Once you have a definition of fascism then the extent of the analogy between different generations of reactionary mass politics legitimately arises, and this is something which I have explored in another recent book, The New Authoritarians,7 to which this study stands as a companion. But the analogy must be considered in relation to something of a fixed and definite meaning, which has been drawn up in order to be as accurate as possible to what happened 80 years ago rather than to keep up with the changing demands of the present.
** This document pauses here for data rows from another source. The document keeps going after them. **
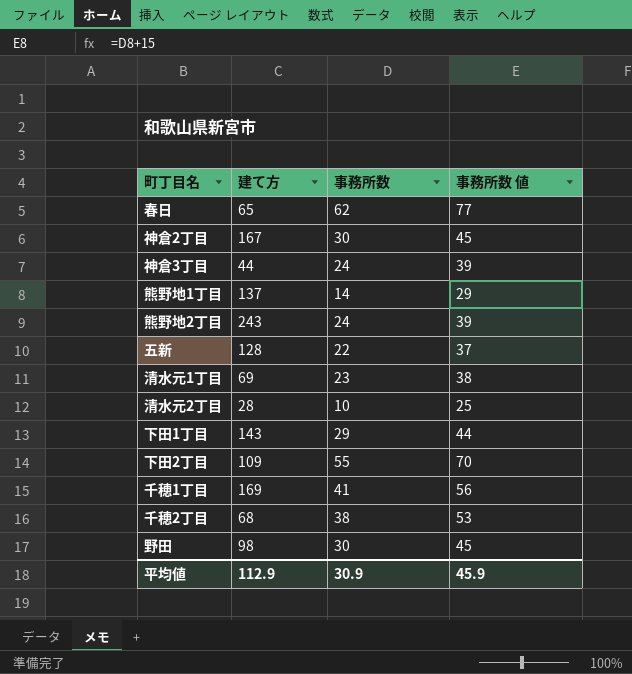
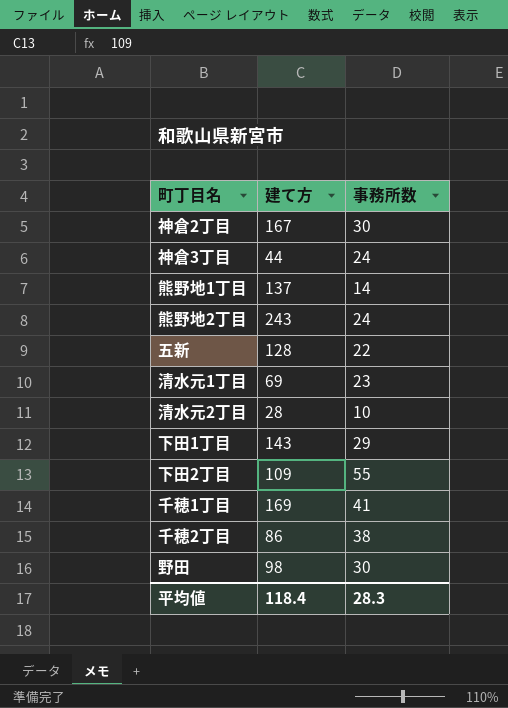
column 事務所数 値 | formula: [事務所数] + 15 -> none
row 春日: 65 | 62 | 77 -> none
千穂2丁目 | 建て方: 68 -> 86
平均値 | 建て方: 112.9 -> 118.4
平均値 | 事務所数: 30.9 -> 28.3

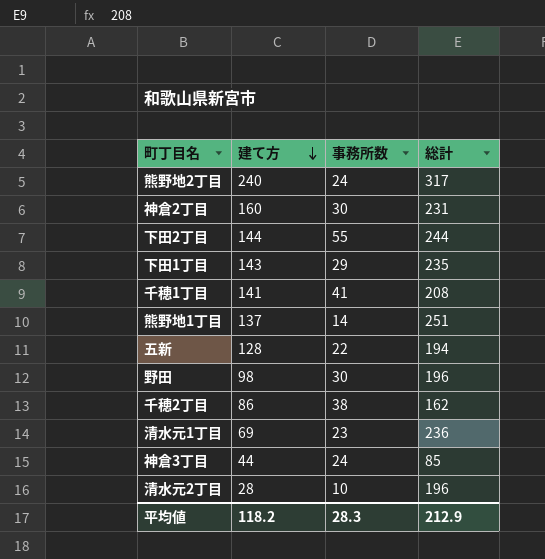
row order: none -> 建て方 descending
column 総計 | position: none -> 4
熊野地2丁目 | 建て方: 243 -> 240
神倉2丁目 | 建て方: 167 -> 160
下田2丁目 | 建て方: 109 -> 144
千穂1丁目 | 建て方: 169 -> 141
平均値 | 建て方: 118.4 -> 118.2

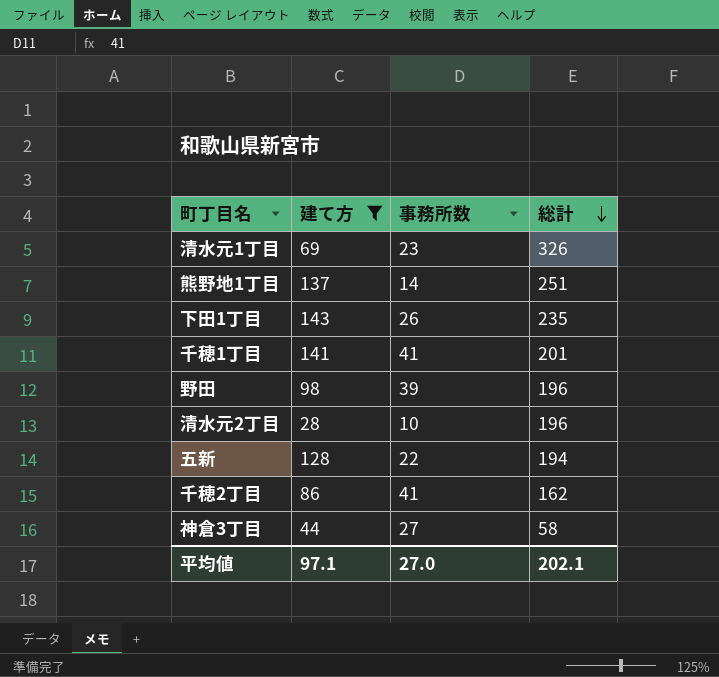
filter: none -> 建て方 <= 143
row order: 建て方 descending -> 総計 descending
清水元1丁目 | 総計: 236 -> 326
下田1丁目 | 事務所数: 29 -> 26
千穂1丁目 | 総計: 208 -> 201
野田 | 事務所数: 30 -> 39
千穂2丁目 | 事務所数: 38 -> 41
神倉3丁目 | 事務所数: 24 -> 27
神倉3丁目 | 総計: 85 -> 58
平均値 | 建て方: 118.2 -> 97.1
平均値 | 事務所数: 28.3 -> 27.0
平均値 | 総計: 212.9 -> 202.1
This book is an exploration of the Marxist theory of fascism, which is treated as if it was a single analysis of that politics. And yet it should be acknowledged that there has not been just one Marxist theory, but at least three. The first, which I have described as the left theory of fascism, has tended to explain fascism as a form of counter-revolution acting in the interests of capital. The more stridently this interpretation has been advanced, the less concerned its adherents have been to examine what was specific about fascist counter-revolution. The Italian and German Communist Parties described fascism as one form of counter-revolution among many, and in doing so they disarmed their supporters, leading them away from organising with a single-minded focus against the fascists.

The second, or right theory of fascism, by contrast, could only see the mass, radical character of the fascist movement. The Marxists who argued for this interpretation treated fascism as something radical, exotic, outside and threatening to capital. They called for alliances with anyone at all, with centrist and even right-wing politicians. In this way, the Italian and German Socialist Parties in the 1920s, and subsequently the world’s Communist Parties after 1934, allowed their anti-fascism to be moderate and irresolute, militant only in undermining the mass movements around them, which they disarmed both metaphorically and literally in the face of fascist advance.
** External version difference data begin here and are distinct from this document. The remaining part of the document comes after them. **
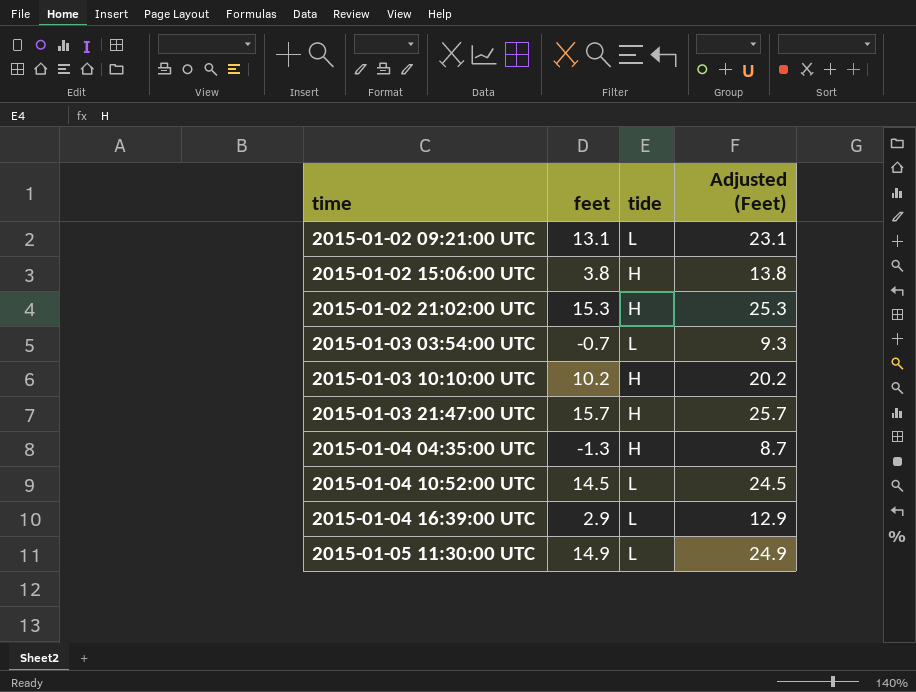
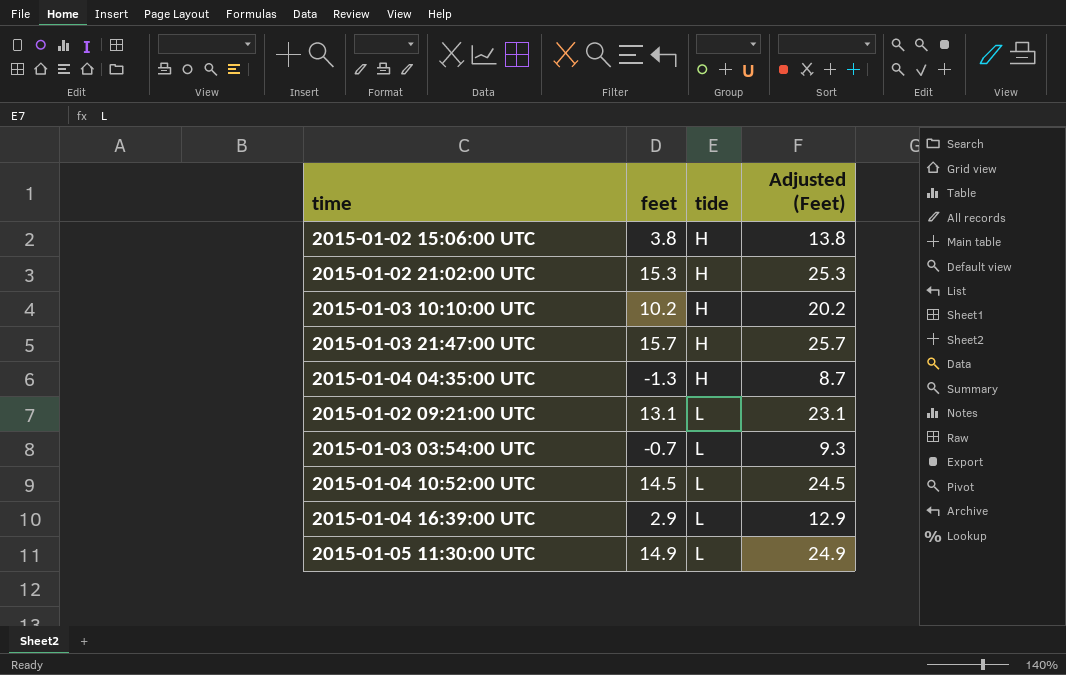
row order: time ascending -> tide ascending

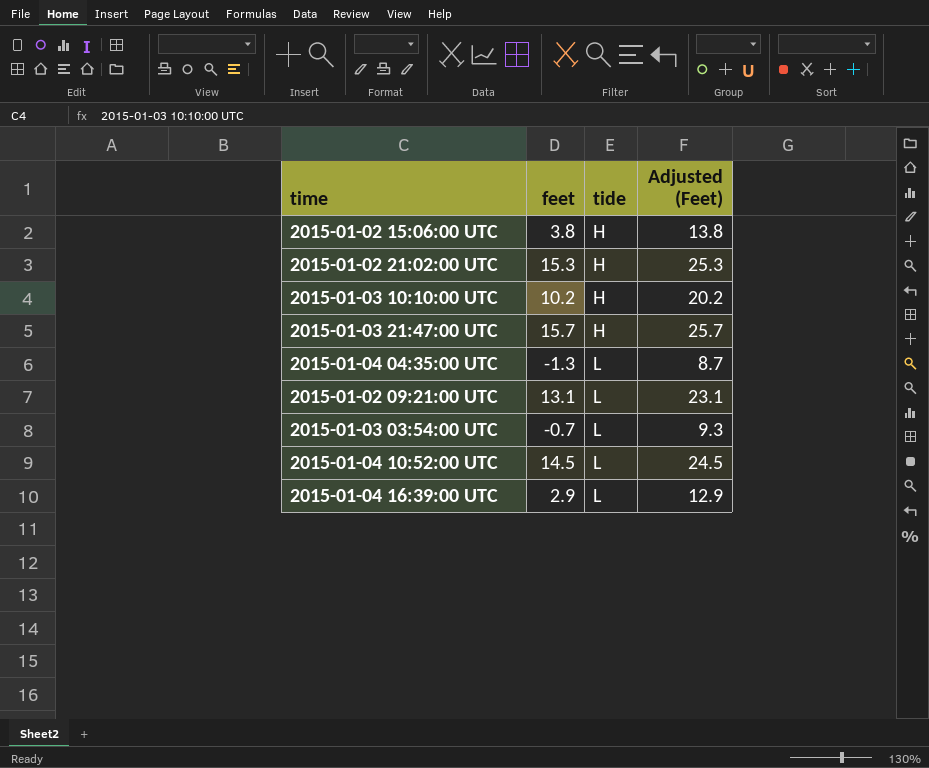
row 2015-01-05 11:30:00 UTC: 14.9 | L | 24.9 -> none
2015-01-04 04:35:00 UTC | tide: H -> L

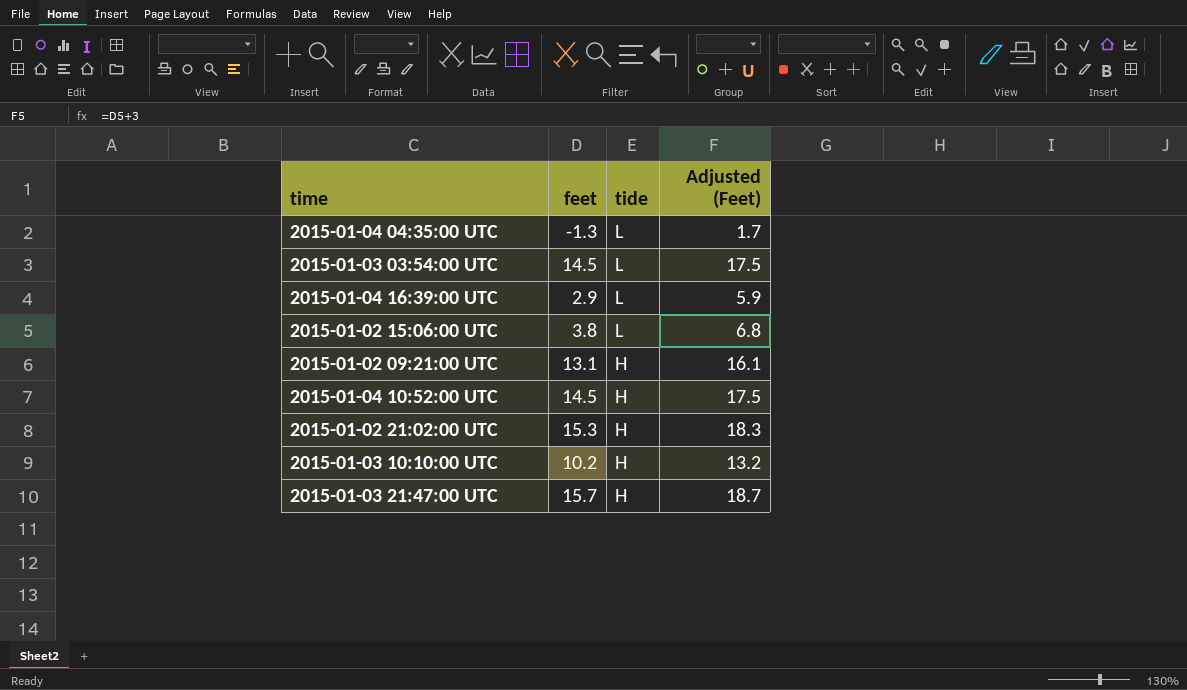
row order: tide ascending -> tide descending
column Adjusted (Feet) | formula: [feet] + 10 -> [feet] + 3
2015-01-03 03:54:00 UTC | feet: -0.7 -> 14.5
2015-01-02 15:06:00 UTC | tide: H -> L
2015-01-02 09:21:00 UTC | tide: L -> H
2015-01-04 10:52:00 UTC | tide: L -> H

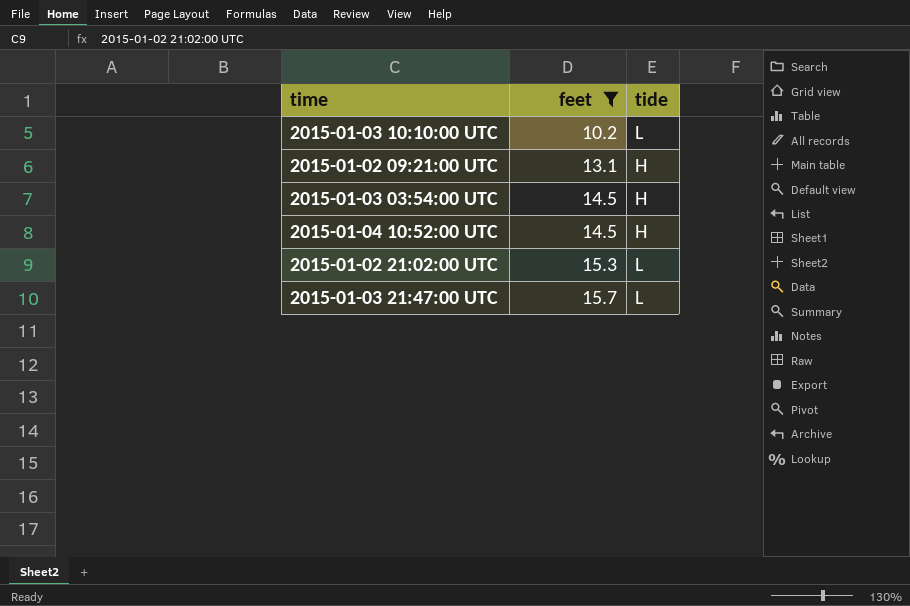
filter: none -> feet >= 10.2
row order: tide descending -> feet ascending
column Adjusted (Feet) | formula: [feet] + 3 -> none
2015-01-03 10:10:00 UTC | tide: H -> L
2015-01-03 03:54:00 UTC | tide: L -> H
2015-01-02 21:02:00 UTC | tide: H -> L
2015-01-03 21:47:00 UTC | tide: H -> L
This book also explores the third, or dialectical theory of fascism. That theory treated fascism as both a reactionary ideology and also a mass movement, as a politics which could grow incredibly fast and do untold damage but was also vulnerable when faced with popular challengers which confronted it and could offer its supporters a more persuasive means of effecting transformative change. This book argues that this third theory reached a more accurate appreciation of fascism, not just than other Marxists but than anyone else in the interwar years.